> Work order
What you return must be an exact copy of the lines in the listing below between the line holding "- for model" and the line holding "it enjoy ---->", inclusive, and nothing more.

> The records
- - -

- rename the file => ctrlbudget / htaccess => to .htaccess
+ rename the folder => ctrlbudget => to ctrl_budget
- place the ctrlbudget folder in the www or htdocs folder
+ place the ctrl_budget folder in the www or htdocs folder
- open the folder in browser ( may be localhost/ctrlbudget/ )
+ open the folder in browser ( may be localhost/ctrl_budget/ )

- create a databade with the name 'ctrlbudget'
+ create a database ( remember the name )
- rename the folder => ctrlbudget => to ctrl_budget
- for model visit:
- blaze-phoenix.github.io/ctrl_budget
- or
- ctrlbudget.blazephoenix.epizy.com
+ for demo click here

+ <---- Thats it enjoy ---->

- - -

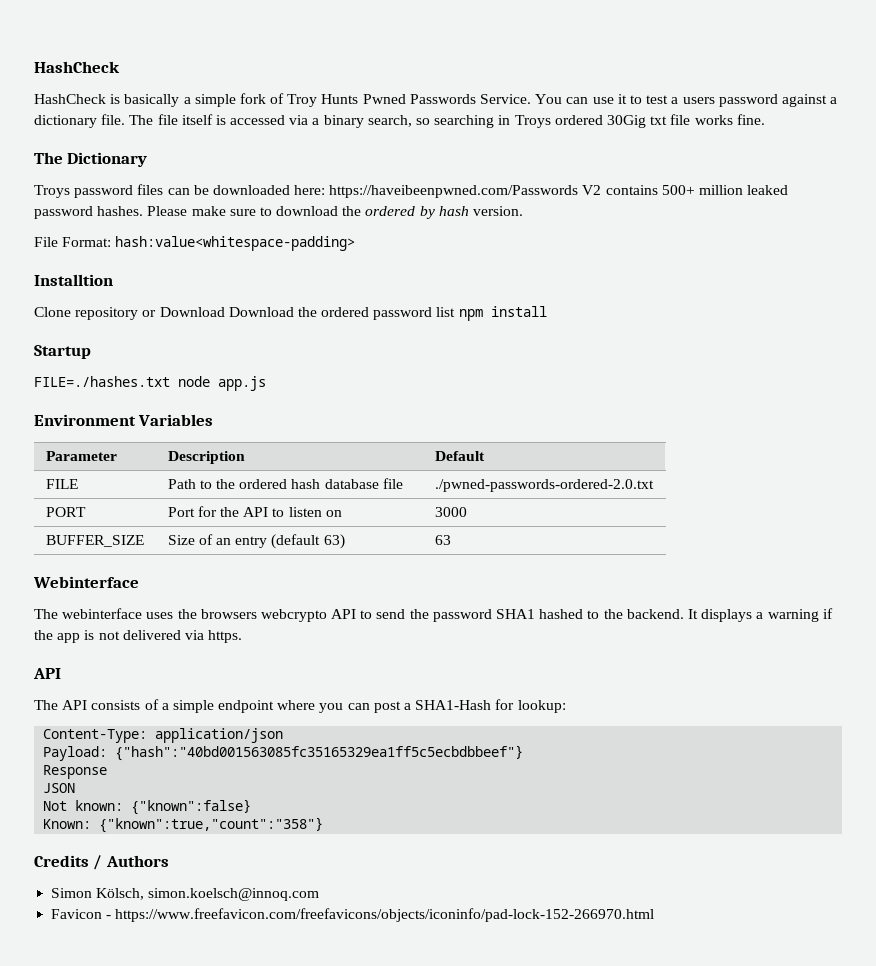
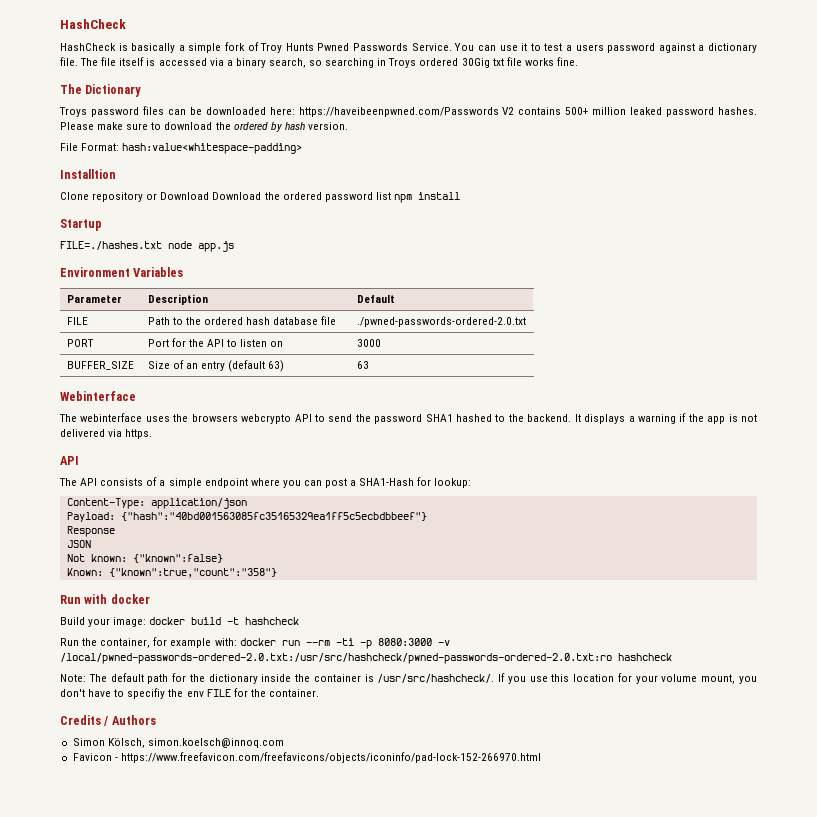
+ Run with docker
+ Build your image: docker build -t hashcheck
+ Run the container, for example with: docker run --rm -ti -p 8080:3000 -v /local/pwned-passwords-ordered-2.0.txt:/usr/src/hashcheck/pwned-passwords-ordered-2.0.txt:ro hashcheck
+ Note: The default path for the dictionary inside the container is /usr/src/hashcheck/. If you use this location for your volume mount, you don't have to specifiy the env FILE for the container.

- - -

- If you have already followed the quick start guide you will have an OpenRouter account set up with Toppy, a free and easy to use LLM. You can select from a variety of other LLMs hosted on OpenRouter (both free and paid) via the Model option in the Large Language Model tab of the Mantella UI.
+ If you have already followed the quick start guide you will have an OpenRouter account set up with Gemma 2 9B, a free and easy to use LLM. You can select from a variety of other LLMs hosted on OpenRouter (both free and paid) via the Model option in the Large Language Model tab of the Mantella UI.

- - -

> Result below
- for model visit:
- blaze-phoenix.github.io/ctrl_budget
- or
- ctrlbudget.blazephoenix.epizy.com
+ for demo click here

+ <---- Thats it enjoy ---->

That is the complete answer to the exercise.